[Records provided — start]

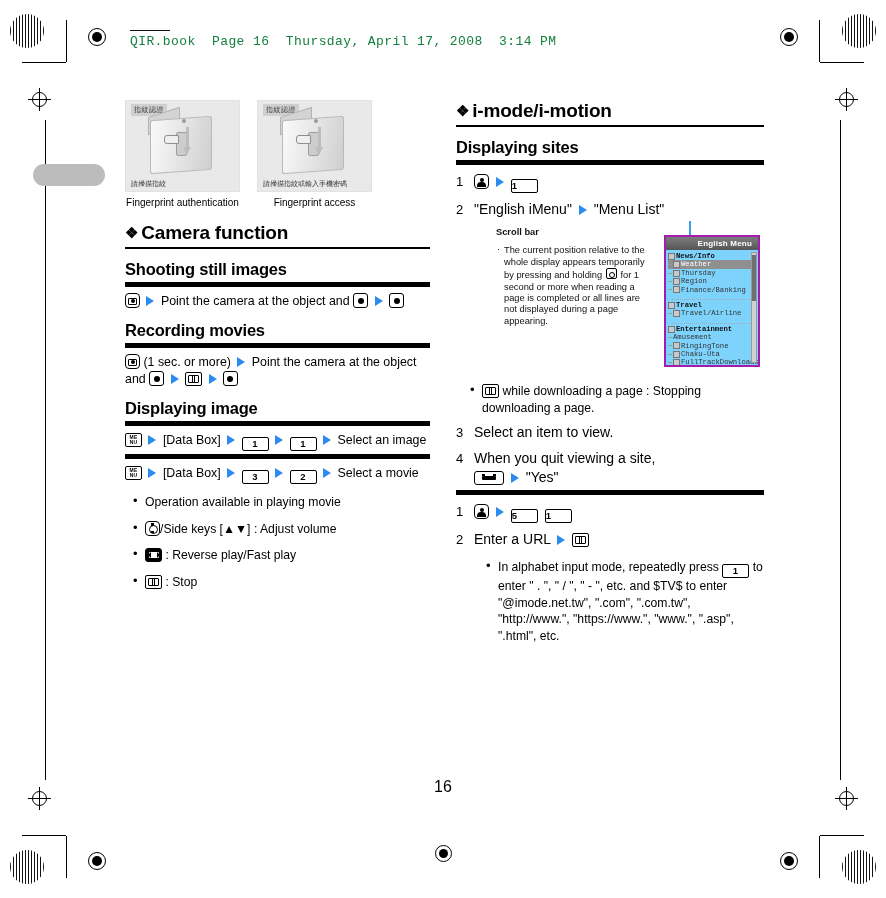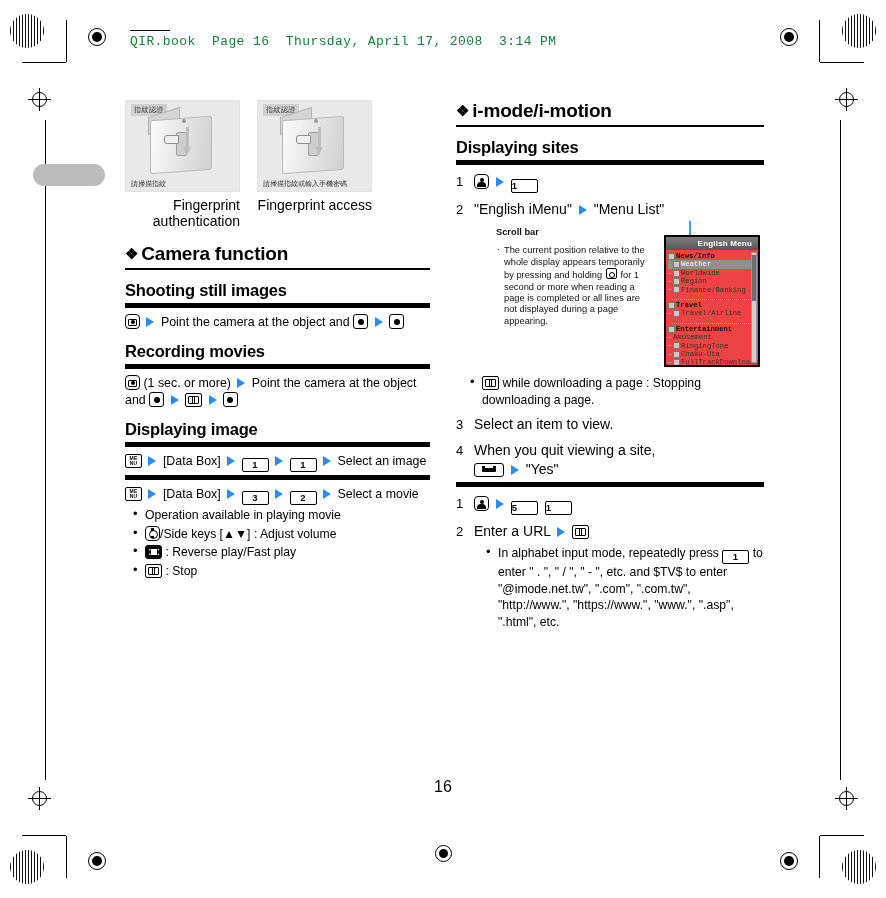--- a/index.html
+++ b/index.html
@@ -125,7 +125,7 @@
      background:#efefef;border:1px solid #8f8f8f;border-radius:3px 1px 1px 3px;}
   .figimg .dot{position:absolute;left:56px;top:18px;width:4px;height:4px;
      border-radius:50%;background:#9a9a9a;}
-  .figcap{font-size:14px;text-align:right;margin-top:5px;}
+  .figcap{font-size:10px;text-align:center;margin-top:5px;}
 
   
   .screenwrap{position:relative;margin-top:2px;}

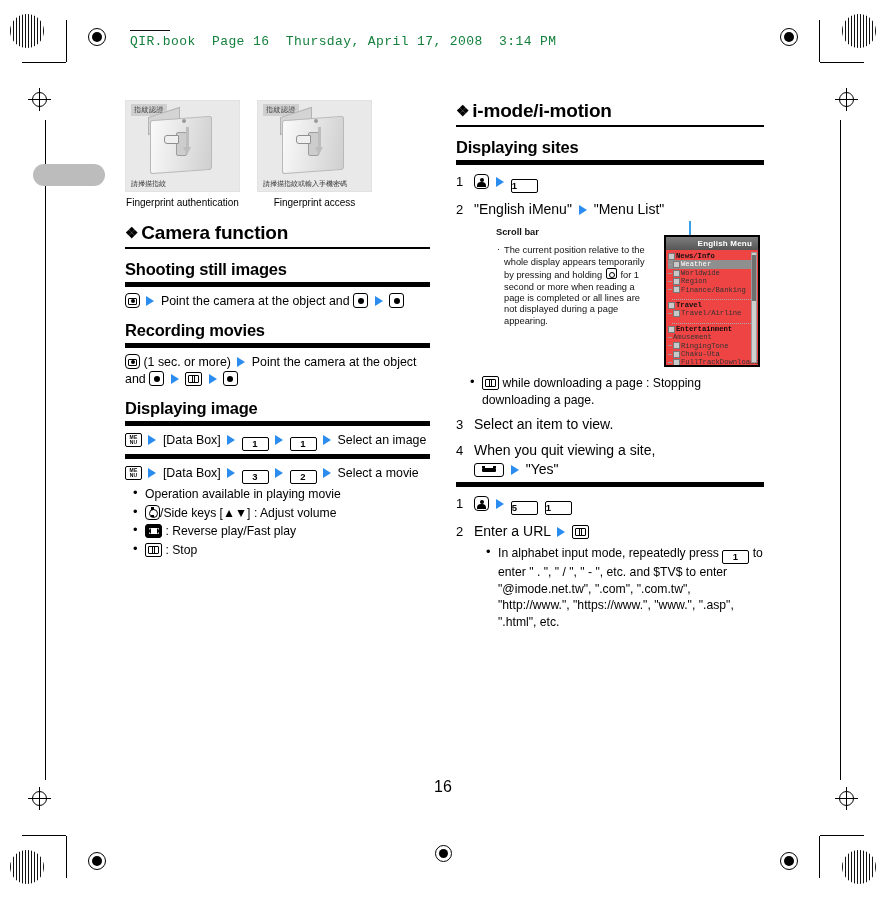--- a/index.html
+++ b/index.html
@@ -141,7 +141,7 @@
   .pointer{position:absolute;left:233px;top:0;width:2px;height:14px;background:#3aa0e8;}
 
   .lcd{position:absolute;left:208px;top:14px;width:92px;height:128px;
-     border:2px solid #000000;background:#ef4444;overflow:hidden;}
+     border:2px solid #a21caf;background:#7dd3fc;overflow:hidden;}
   .lcd .titlebar{height:13px;background:linear-gradient(180deg,#7d7d7d,#565656);
      color:#fff;font-size:8px;text-align:right;padding:2px 6px 0 0;
      box-sizing:border-box;font-weight:bold;letter-spacing:.2px;}

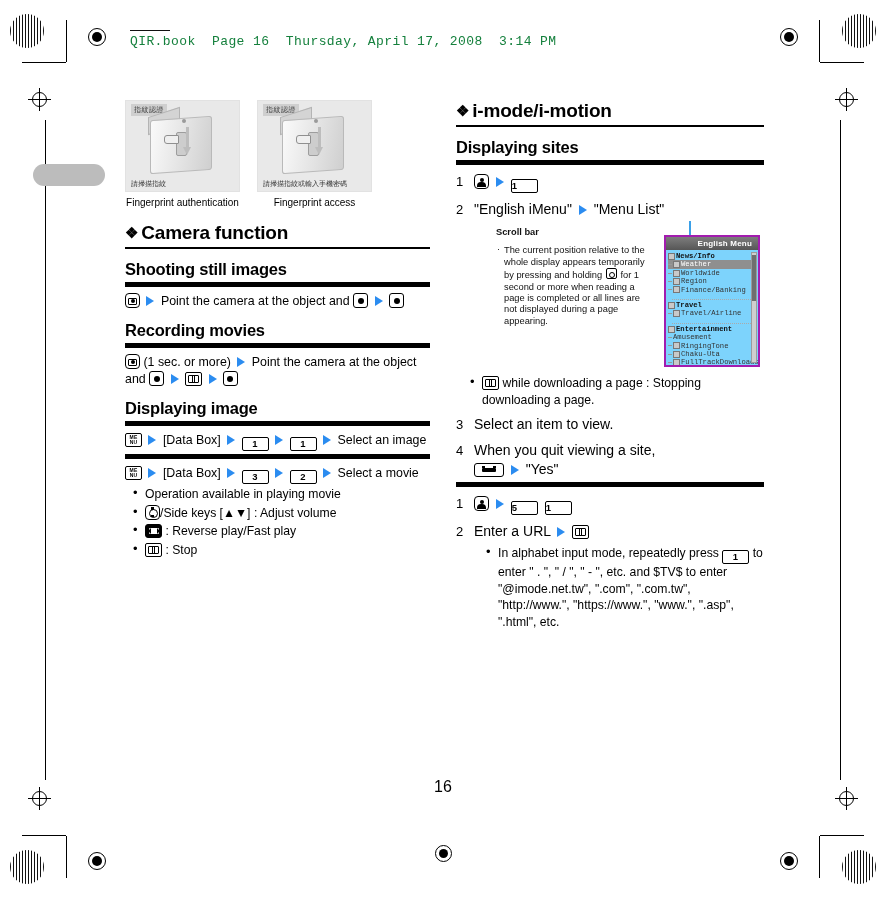--- a/index.html
+++ b/index.html
@@ -362,7 +362,7 @@
         <div class="r">
             <i class="tick"></i>
             <i class="bx"></i>
-            <span>Worldwide</span>
+            <span>Thursday</span>
           </div>
         <div class="r">
             <i class="tick"></i>

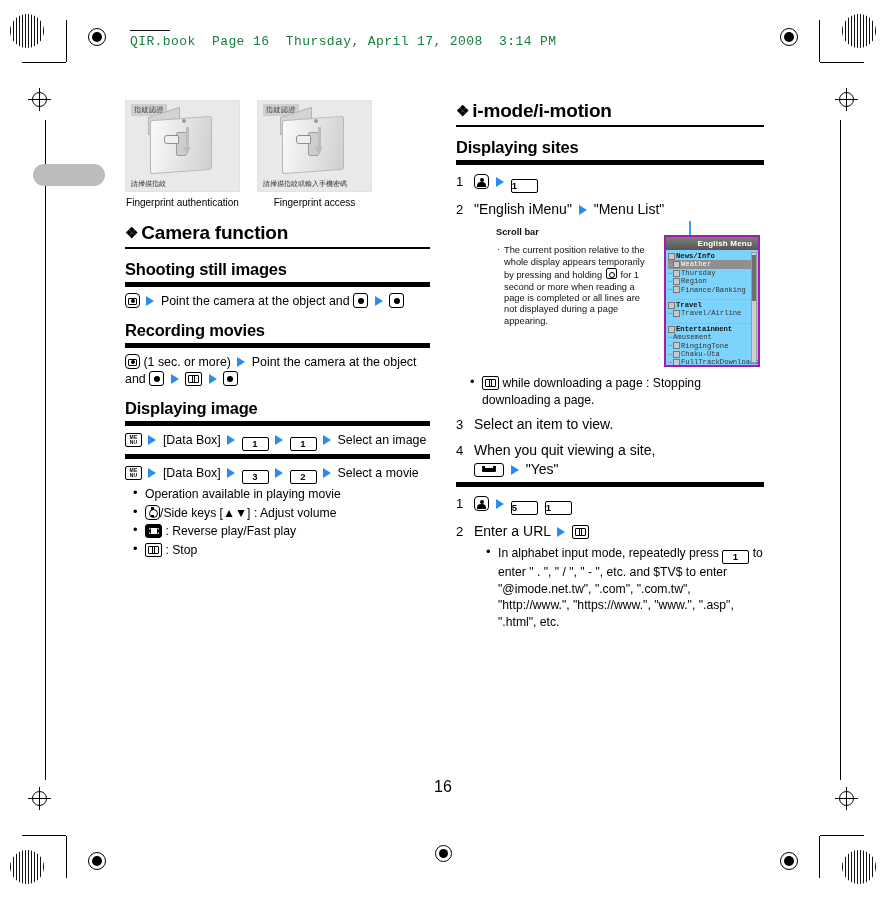--- a/index.html
+++ b/index.html
@@ -41,7 +41,7 @@
   .oprow{font-size:12.4px;line-height:17px;margin-top:6px;}
   ul.blist{list-style:none;margin:2px 0 0;padding:0 0 0 8px;}
   ul.blist li{font-size:12.2px;line-height:16.5px;position:relative;
-      padding-left:12px;margin-top:2px;}
+      padding-left:12px;margin-top:10px;}
   ul.blist li:before{content:"\2022";position:absolute;left:0;top:-1px;font-size:13px;}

[Records provided — finish]

Produce an exact copy of each line of data, skipping embedded images.

--- a/index.html
+++ b/index.html
@@ -125,7 +125,7 @@
      background:#efefef;border:1px solid #8f8f8f;border-radius:3px 1px 1px 3px;}
   .figimg .dot{position:absolute;left:56px;top:18px;width:4px;height:4px;
      border-radius:50%;background:#9a9a9a;}
-  .figcap{font-size:14px;text-align:right;margin-top:5px;}
+  .figcap{font-size:10px;text-align:center;margin-top:5px;}
 
   
   .screenwrap{position:relative;margin-top:2px;}

--- a/index.html
+++ b/index.html
@@ -141,7 +141,7 @@
   .pointer{position:absolute;left:233px;top:0;width:2px;height:14px;background:#3aa0e8;}
 
   .lcd{position:absolute;left:208px;top:14px;width:92px;height:128px;
-     border:2px solid #000000;background:#ef4444;overflow:hidden;}
+     border:2px solid #a21caf;background:#7dd3fc;overflow:hidden;}
   .lcd .titlebar{height:13px;background:linear-gradient(180deg,#7d7d7d,#565656);
      color:#fff;font-size:8px;text-align:right;padding:2px 6px 0 0;
      box-sizing:border-box;font-weight:bold;letter-spacing:.2px;}

--- a/index.html
+++ b/index.html
@@ -362,7 +362,7 @@
         <div class="r">
             <i class="tick"></i>
             <i class="bx"></i>
-            <span>Worldwide</span>
+            <span>Thursday</span>
           </div>
         <div class="r">
             <i class="tick"></i>

--- a/index.html
+++ b/index.html
@@ -41,7 +41,7 @@
   .oprow{font-size:12.4px;line-height:17px;margin-top:6px;}
   ul.blist{list-style:none;margin:2px 0 0;padding:0 0 0 8px;}
   ul.blist li{font-size:12.2px;line-height:16.5px;position:relative;
-      padding-left:12px;margin-top:2px;}
+      padding-left:12px;margin-top:10px;}
   ul.blist li:before{content:"\2022";position:absolute;left:0;top:-1px;font-size:13px;}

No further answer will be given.